Abby Junge is no serious artist, but seriously believes that taking life less seriously is an important part of her art, which comes with laughing at herself, and at life. It all is just very funny, and she says that with the utmost seriousness possible.

Artist Abby Junge

Carrie: When did you first realize the importance of art in your life?

I always had creation in my life, it was not until MUUUUUUUCH later that i had the balls/guts/ovaries to call myself an artist. When I was 6, I remember cutting up my barbies clothes to  make new ones, and converting our little red wagon into race cars (fitted with water holder, creative corner, and scarf area). I also remodeled part of the roof in my building into my future home. I was of course not allowed to go up there, but of course I did, with knives, scissors and glue.

Almost religiously, my mom would take us on Sundays to a museum. We would walk around and were very much encouraged to walk at our own pace and stop ONLY in front of things that made us feel anything. My favorite piece ever, was James Turell’s Red Room. I would stay in that room until everyone else got hungry, and I used to say that “When I’m old, I’ll build a room like that in my house.” 

I’m still waiting for me to be old.

Carrie: How would you describe your art?

Fun, in an introspective painful and cynical kind of way. But not heavy at all.

Carrie: What does your workspace look like? 

So messy, but I am the boss of my mess and know where everything is; it’s also great to challenge myself on how small of an area of the table I can work. But when I’m stuck, I clean. And it feels nice. The mess comes from not enough time to clean between the waves of ideas. 

Putting My Demons to Sleep

Carrie: Can you describe your artistic process to readers? For example, do you follow the same pattern and track when you develop an artwork from idea to product?

I am full of ideas, as my studio is full of materials that gave me ideas. I don’t have enough hours in the day for all my ideas. And often I’ll wake up in the middle of the night and take a picture of the black ceiling, and scribble on that blackness, and send it to my whats app group with myself (a place where I keep notes). These are very bad sketches with very unclear letters. But it works. 

Once there’s an idea, it will never come out how it was intended and it will always morph on its way to the end. I am not so ordered as to have a 10 step plan. I have an end plan and no map to get there. And the road is filled with happy mistakes, unhappy mistakes, aha moments, and starting from scratch moments.

Carrie: What do you hope viewers take from your artwork?

A witty smile. Every single time. Is that a lot to ask?

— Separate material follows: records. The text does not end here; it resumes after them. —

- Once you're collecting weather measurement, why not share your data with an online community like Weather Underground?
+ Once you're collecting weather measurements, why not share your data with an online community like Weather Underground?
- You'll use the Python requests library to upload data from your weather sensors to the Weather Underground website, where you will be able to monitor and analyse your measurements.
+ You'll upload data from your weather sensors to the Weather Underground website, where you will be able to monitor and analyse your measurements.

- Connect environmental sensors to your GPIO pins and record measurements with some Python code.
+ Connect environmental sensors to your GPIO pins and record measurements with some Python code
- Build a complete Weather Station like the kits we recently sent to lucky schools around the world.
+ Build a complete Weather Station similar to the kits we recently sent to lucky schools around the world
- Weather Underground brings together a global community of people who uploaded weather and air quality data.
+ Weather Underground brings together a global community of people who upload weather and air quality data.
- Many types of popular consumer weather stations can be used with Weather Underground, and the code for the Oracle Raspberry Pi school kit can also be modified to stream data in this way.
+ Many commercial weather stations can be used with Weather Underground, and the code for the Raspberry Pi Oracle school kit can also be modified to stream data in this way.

Carrie: What do you wish you knew that you now know about your creative process?

Can I list them? 

  • That inspiration is a wave.
  • That procrastination is oh so necessary, it’s actually a crucial part of the process.
  • That anything and everything will look like sh*t before it looks great (I’m sure there’s a professional artist term for that).
  • That I AM an artist just for the simple reason that: I create art.
  • And that nobody will run to me and offer me to have an exhibition in MOMA, or anywhere, you have to hustle. Big time.
  • You (I) must wear all the hats in the beginning. It’s hard to interchange them and respect each different hat.

Happiness Islands 1

Carrie: What strategies do you use to help yourself when you feel “stuck?”

Like I said before, I clean. Start with my desk, my studio, move onto my living room, girls rooms, eventually by this time something will give, and if not I turn on a “bad acting show” and just sit at my desk. It will come.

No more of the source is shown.